"Nasıl yenersin beni? Ben buna inanmam. Hile yaptın değil mi?" Yoongi abisinin mızmızlanmalarını büyük bir keyifle izliyordu. "Hyung saçmalama! Ne hilesi? Kabullen artık şunu ve dediğimi yapmaya hazır ol." Tehlikeli bir şekilde gülümsedi. Ama gülüşünde bir şeyler olduğunu, çoktan anlamıştı Seokjin.
"Ne isteyeceksin ki? Tanrı aşkına geçen sefer ki gibi gidip birini öpmemi isteme. Az kalsın muazzam yüzüm dağılacaktı." Gözlerini devirdi yoongi. En alakasız olayda bile kendini övebiliyordu. "Başka bir şey yaptıracağım. Bir site var. Orda biriyle eşleşip buluşuyorsun. Karşılığında, eğer o seni eşlerse o sana para veriyor. Eğer sen onu kendinle eşlersen, sen ona para veriyorsun."

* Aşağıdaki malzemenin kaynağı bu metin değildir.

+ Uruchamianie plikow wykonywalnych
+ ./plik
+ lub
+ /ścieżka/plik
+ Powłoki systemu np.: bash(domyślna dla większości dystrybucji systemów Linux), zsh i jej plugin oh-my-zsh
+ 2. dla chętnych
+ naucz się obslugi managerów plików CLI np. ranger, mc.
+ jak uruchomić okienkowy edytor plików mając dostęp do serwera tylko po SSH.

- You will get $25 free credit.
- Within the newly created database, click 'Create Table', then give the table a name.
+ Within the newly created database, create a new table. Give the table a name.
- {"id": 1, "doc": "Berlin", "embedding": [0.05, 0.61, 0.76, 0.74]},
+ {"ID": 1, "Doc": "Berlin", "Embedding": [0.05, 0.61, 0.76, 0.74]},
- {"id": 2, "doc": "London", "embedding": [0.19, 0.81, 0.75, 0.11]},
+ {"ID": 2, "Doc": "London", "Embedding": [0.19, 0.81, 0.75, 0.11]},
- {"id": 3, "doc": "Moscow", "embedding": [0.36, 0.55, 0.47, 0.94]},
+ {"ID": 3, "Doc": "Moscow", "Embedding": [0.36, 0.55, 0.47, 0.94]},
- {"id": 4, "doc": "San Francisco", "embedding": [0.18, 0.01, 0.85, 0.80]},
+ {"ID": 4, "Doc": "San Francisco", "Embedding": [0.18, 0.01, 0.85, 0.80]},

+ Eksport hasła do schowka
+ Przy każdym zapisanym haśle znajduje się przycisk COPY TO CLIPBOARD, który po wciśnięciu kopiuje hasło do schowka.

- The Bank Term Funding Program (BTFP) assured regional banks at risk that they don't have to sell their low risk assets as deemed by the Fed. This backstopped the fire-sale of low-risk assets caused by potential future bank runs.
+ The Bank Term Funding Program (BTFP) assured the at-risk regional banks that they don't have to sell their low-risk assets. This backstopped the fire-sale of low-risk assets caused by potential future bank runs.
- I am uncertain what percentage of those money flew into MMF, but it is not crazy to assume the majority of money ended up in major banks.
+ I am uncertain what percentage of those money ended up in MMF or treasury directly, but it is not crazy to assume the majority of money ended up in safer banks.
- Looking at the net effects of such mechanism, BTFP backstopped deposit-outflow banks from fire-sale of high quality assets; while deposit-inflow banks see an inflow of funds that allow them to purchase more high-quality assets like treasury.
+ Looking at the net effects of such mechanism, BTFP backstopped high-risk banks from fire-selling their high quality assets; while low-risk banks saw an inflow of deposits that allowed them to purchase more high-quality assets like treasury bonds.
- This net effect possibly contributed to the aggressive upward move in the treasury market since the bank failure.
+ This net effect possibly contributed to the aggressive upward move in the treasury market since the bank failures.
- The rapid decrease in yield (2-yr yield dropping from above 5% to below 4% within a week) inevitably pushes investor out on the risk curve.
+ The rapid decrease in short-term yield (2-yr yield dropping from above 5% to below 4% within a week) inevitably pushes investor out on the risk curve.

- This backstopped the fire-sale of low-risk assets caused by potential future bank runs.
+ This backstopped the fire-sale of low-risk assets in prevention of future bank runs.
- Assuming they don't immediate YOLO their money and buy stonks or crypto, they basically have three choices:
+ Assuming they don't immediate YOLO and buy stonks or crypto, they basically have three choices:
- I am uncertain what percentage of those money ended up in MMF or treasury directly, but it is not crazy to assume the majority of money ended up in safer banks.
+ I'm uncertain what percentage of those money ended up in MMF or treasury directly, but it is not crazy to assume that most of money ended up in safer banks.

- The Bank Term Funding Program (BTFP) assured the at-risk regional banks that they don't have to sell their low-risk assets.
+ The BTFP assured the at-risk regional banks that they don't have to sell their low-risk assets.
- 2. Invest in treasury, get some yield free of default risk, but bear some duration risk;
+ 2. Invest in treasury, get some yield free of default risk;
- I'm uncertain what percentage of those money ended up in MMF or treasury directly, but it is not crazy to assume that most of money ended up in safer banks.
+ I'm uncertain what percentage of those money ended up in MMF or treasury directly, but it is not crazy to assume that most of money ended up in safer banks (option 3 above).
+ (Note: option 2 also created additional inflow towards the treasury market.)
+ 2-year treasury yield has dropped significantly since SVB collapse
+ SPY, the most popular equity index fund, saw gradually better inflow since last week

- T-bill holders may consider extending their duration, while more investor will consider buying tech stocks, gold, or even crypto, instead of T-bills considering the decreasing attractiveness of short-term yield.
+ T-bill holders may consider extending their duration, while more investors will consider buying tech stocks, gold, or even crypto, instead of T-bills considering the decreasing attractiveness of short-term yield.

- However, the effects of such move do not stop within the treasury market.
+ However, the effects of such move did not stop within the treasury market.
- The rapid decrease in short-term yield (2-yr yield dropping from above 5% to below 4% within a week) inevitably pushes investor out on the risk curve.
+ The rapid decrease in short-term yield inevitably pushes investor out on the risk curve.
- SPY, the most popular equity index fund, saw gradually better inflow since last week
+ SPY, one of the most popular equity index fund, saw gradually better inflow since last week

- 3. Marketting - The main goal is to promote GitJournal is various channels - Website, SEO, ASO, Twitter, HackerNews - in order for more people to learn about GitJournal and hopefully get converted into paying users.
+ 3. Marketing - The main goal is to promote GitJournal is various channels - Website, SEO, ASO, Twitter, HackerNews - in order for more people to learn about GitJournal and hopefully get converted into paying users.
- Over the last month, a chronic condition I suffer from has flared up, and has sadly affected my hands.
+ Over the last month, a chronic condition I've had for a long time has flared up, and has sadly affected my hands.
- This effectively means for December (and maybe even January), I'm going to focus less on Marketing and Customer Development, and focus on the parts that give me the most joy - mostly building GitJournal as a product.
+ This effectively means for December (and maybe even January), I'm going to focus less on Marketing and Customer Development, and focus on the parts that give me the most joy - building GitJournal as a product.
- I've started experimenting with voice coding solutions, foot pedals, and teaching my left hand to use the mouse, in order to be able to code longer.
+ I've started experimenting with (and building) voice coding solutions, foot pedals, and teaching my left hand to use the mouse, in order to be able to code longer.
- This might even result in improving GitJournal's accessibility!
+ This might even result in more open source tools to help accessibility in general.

Olayın en güzel kısmına gelmişti. Ellerini birbirine çarptı ve gülümsedi. "En güzeli ise; eğer yüzde yüz eşleşirseniz ve mükemmel çift profiline uyarsanız, iki tarafta para vermiyor. Eğlenceli değil mi?" Seokjin daha ne saçmalıklar geveleyecek diye bekliyordu. "Bu ne saçma bir site? Benim gibi muazzam ötesi, dünya çapında yakışıklı bir adamla eşleşecek üstüne bir de para mı vereceğim?"
Alayla gülümsedi. Kimseyle buluşmak istemiyordu. "Yani o seni eşlerse, o sana para verecek. Ama sen eşlersen, ona para vereceksin. Ya da ikinizde tam eşleşerek, mükemmel çift kontenjanından yararlanıp, para ödemeyeceksiniz. Olay bu ki, zaten yapmak zorundasın yoksa başka şeyler seçerim." Seokjin kardeşinin huyunu bildiğinden, kabul etmek zorunda kaldı.
"Tamam lanet olsun! Tamam."
***
Seokjin pijamalarını üstüne geçirmiş, televizyonda en sevdiği programı izlemekle meşguldü. Adamın dediklerini bazen eleştiriyor bazen ise ona hak veriyordu. Yoongi karşıya oturup elindeki bilgisayarı bacakları üzerine yerleştirip, abisine seslendi.
"Şimdiden başlayalım mı?" Seokjin oflayıp oturduğu yerde dikleşti."Kararlısın yani? Ya sapıksa, ya katilse, ya bana saldırırsa? Güvenli mi ki? Tanrı aşkına! Ben sektör içinde nam salmış bir avukatım." Son çırpınışlarını veriyordu. Belki vazgeçer diye ama, Yoongi kararlılığını sürdürüyordu. "Eğlenmek seninde hakkın değil mi?" Tek kaşını kaldırıp yöneltti sorusunu.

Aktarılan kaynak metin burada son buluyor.